• _TASK DETAILS_: Starting at the line below holding "tax: 18% = 508.74 -> 18% = 505.86" and stopping at the line holding "PALM ANGELS LOGO", print every line exactly, both ends included, and leave the rest out.

Version difference data:
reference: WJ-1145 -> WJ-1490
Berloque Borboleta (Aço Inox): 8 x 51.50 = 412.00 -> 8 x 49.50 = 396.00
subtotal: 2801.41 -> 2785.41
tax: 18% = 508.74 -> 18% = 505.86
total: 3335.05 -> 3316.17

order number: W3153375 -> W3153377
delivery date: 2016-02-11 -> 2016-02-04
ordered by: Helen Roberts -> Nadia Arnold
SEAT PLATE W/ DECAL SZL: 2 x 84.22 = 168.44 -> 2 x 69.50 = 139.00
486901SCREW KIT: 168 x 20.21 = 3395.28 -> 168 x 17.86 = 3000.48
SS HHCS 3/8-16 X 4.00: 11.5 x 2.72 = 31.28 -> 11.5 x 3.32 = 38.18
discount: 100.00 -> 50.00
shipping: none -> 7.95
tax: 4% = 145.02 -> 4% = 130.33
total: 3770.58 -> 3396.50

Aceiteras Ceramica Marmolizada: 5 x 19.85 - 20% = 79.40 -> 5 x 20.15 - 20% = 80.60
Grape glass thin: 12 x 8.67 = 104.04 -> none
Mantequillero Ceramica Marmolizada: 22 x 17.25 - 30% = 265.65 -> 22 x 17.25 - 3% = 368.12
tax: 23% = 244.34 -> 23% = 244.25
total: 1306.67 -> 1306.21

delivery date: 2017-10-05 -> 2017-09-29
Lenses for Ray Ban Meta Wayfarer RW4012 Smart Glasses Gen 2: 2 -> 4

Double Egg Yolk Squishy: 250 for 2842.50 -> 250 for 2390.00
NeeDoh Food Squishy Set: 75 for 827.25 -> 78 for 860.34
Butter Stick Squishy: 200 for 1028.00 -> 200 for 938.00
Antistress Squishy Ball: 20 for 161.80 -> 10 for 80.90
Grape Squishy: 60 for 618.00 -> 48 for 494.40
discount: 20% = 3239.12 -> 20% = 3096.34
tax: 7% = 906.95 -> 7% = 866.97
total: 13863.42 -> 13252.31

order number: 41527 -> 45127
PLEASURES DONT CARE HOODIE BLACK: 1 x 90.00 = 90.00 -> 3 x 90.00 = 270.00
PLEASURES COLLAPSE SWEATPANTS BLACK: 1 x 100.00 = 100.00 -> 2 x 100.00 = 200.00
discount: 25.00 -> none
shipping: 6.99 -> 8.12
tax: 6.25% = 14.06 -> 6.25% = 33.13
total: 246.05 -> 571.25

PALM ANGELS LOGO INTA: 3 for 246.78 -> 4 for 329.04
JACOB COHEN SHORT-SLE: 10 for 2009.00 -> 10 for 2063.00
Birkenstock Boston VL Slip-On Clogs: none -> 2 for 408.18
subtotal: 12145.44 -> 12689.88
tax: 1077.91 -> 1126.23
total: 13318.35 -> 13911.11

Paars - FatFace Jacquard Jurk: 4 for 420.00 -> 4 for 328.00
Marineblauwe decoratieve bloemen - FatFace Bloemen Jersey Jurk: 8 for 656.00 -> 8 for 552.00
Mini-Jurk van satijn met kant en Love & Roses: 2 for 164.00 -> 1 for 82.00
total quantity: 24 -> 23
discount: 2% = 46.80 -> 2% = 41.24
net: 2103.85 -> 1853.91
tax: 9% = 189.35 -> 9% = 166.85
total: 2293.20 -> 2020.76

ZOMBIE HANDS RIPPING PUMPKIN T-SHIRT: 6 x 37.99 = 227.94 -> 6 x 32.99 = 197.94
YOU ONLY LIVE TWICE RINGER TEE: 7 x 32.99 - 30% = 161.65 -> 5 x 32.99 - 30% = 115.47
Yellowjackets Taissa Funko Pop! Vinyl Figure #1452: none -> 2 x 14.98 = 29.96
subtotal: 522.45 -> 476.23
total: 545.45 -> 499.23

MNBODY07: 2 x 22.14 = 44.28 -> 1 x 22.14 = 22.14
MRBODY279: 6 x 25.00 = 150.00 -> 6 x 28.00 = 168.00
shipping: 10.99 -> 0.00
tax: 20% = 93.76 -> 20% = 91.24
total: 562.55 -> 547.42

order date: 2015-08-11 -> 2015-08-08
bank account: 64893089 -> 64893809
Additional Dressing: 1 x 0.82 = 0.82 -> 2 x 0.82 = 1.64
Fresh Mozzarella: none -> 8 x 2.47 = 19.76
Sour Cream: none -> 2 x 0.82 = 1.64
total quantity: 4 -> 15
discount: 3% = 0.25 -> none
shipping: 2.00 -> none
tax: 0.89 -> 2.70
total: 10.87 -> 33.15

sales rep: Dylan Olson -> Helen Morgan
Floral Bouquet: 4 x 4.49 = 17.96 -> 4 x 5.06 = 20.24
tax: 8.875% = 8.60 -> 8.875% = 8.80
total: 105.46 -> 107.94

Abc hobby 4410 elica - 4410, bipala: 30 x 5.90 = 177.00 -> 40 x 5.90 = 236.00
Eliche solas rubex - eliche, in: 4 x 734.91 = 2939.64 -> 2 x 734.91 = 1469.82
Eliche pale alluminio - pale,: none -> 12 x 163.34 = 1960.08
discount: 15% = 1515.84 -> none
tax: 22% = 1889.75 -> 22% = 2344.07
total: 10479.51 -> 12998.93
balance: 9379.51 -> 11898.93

• _RESPONSE BELOW_:
tax: 18% = 508.74 -> 18% = 505.86
total: 3335.05 -> 3316.17

order number: W3153375 -> W3153377
delivery date: 2016-02-11 -> 2016-02-04
ordered by: Helen Roberts -> Nadia Arnold
SEAT PLATE W/ DECAL SZL: 2 x 84.22 = 168.44 -> 2 x 69.50 = 139.00
486901SCREW KIT: 168 x 20.21 = 3395.28 -> 168 x 17.86 = 3000.48
SS HHCS 3/8-16 X 4.00: 11.5 x 2.72 = 31.28 -> 11.5 x 3.32 = 38.18
discount: 100.00 -> 50.00
shipping: none -> 7.95
tax: 4% = 145.02 -> 4% = 130.33
total: 3770.58 -> 3396.50

Aceiteras Ceramica Marmolizada: 5 x 19.85 - 20% = 79.40 -> 5 x 20.15 - 20% = 80.60
Grape glass thin: 12 x 8.67 = 104.04 -> none
Mantequillero Ceramica Marmolizada: 22 x 17.25 - 30% = 265.65 -> 22 x 17.25 - 3% = 368.12
tax: 23% = 244.34 -> 23% = 244.25
total: 1306.67 -> 1306.21

delivery date: 2017-10-05 -> 2017-09-29
Lenses for Ray Ban Meta Wayfarer RW4012 Smart Glasses Gen 2: 2 -> 4

Double Egg Yolk Squishy: 250 for 2842.50 -> 250 for 2390.00
NeeDoh Food Squishy Set: 75 for 827.25 -> 78 for 860.34
Butter Stick Squishy: 200 for 1028.00 -> 200 for 938.00
Antistress Squishy Ball: 20 for 161.80 -> 10 for 80.90
Grape Squishy: 60 for 618.00 -> 48 for 494.40
discount: 20% = 3239.12 -> 20% = 3096.34
tax: 7% = 906.95 -> 7% = 866.97
total: 13863.42 -> 13252.31

order number: 41527 -> 45127
PLEASURES DONT CARE HOODIE BLACK: 1 x 90.00 = 90.00 -> 3 x 90.00 = 270.00
PLEASURES COLLAPSE SWEATPANTS BLACK: 1 x 100.00 = 100.00 -> 2 x 100.00 = 200.00
discount: 25.00 -> none
shipping: 6.99 -> 8.12
tax: 6.25% = 14.06 -> 6.25% = 33.13
total: 246.05 -> 571.25

PALM ANGELS LOGO INTA: 3 for 246.78 -> 4 for 329.04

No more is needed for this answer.